## What you are asked to do
From the line that contains "för inkassokostnader m.m." through the line that contains "Bostadsrättshavaren ska på", output every line of the listing below exactly and leave out all the rest.

## Material for this exercise
====================
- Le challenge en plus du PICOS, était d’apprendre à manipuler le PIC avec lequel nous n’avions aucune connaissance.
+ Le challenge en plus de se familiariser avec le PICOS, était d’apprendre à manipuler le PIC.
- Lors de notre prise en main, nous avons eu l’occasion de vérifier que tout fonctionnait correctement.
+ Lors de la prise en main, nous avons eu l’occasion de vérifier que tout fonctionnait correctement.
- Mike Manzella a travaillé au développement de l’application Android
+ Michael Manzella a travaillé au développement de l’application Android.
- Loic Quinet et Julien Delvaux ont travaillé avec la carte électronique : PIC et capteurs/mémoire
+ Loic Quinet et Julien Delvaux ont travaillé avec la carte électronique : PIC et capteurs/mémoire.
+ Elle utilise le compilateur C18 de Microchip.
====================
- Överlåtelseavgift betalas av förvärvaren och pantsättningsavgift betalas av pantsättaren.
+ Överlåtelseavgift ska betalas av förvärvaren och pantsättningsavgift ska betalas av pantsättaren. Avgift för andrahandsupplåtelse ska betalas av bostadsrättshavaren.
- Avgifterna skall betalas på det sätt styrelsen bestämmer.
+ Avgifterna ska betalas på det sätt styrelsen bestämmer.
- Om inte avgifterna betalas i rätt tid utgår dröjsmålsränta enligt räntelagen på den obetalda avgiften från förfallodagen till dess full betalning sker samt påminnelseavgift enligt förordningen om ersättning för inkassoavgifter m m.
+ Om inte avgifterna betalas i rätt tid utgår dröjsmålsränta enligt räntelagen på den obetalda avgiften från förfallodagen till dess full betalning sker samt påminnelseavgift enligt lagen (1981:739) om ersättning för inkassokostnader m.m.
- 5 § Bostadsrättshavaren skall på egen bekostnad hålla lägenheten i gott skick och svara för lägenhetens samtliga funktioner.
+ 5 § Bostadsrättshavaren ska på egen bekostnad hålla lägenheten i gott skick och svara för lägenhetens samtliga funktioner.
====================
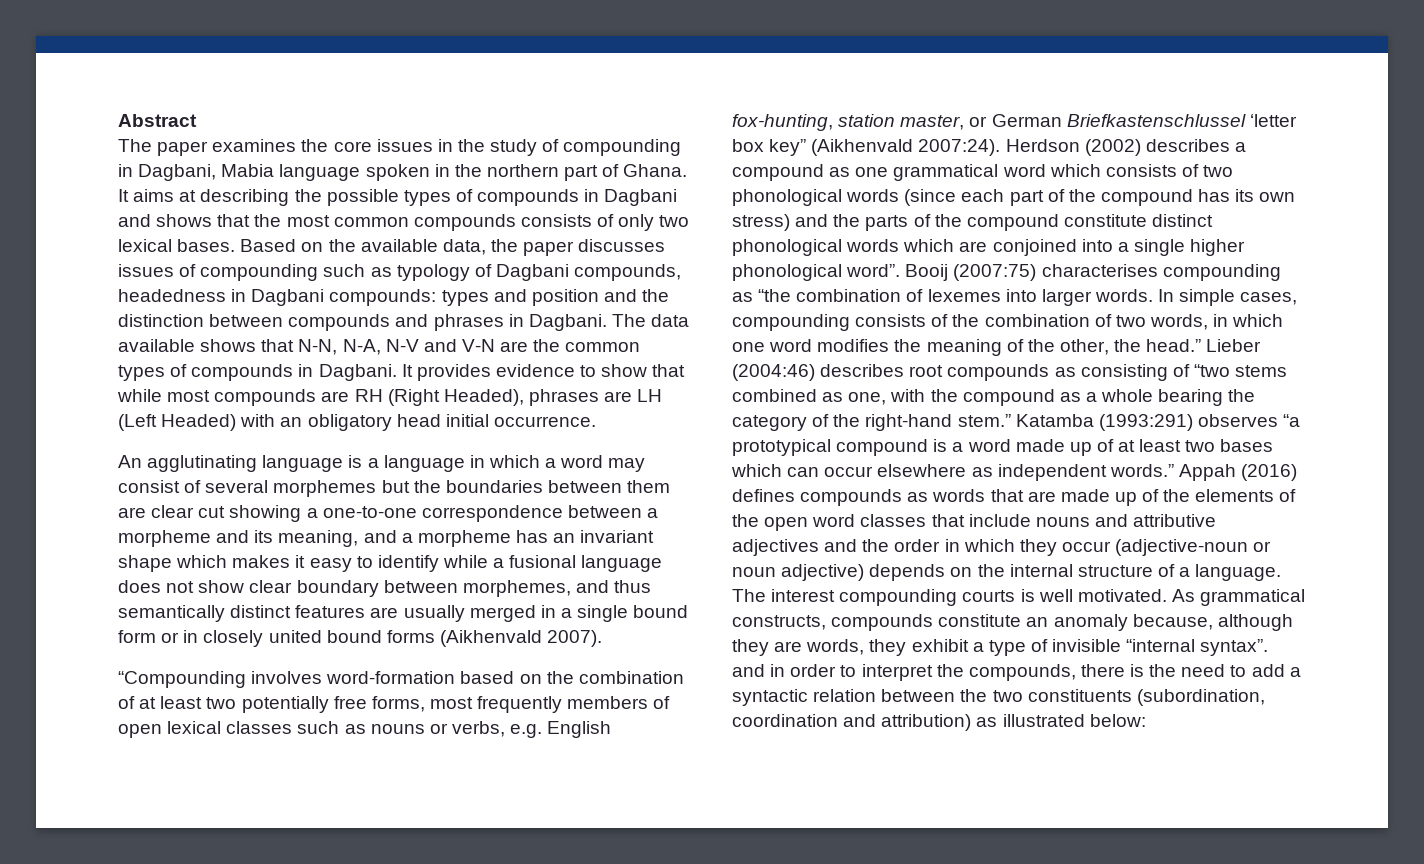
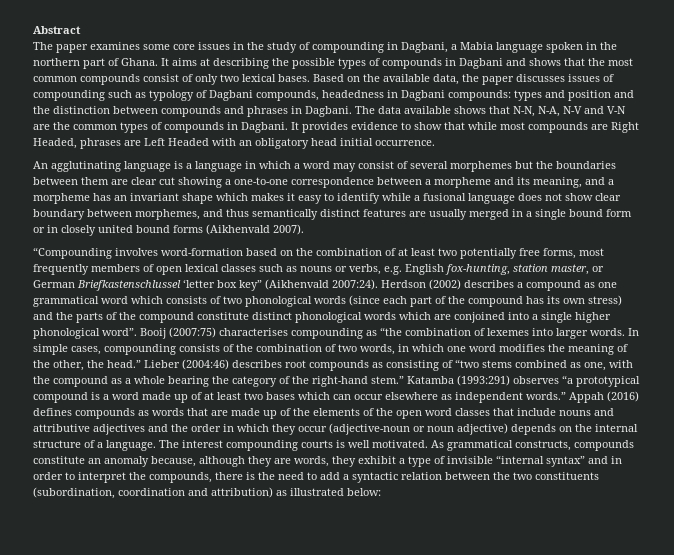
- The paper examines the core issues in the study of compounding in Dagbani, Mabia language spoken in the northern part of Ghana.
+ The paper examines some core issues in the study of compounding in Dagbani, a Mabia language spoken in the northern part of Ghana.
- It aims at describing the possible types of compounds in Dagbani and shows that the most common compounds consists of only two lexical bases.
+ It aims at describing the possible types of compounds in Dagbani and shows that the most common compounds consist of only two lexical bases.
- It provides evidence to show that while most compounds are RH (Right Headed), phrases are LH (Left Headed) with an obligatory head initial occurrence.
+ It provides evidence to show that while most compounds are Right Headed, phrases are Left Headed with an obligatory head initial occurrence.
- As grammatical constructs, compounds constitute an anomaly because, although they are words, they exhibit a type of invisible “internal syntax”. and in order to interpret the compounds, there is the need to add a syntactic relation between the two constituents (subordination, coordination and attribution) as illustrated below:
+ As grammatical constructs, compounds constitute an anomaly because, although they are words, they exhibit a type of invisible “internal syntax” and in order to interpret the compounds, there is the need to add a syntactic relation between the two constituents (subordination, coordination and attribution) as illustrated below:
====================
## Answer to the exercise
+ Om inte avgifterna betalas i rätt tid utgår dröjsmålsränta enligt räntelagen på den obetalda avgiften från förfallodagen till dess full betalning sker samt påminnelseavgift enligt lagen (1981:739) om ersättning för inkassokostnader m.m.
- 5 § Bostadsrättshavaren skall på egen bekostnad hålla lägenheten i gott skick och svara för lägenhetens samtliga funktioner.
+ 5 § Bostadsrättshavaren ska på egen bekostnad hålla lägenheten i gott skick och svara för lägenhetens samtliga funktioner.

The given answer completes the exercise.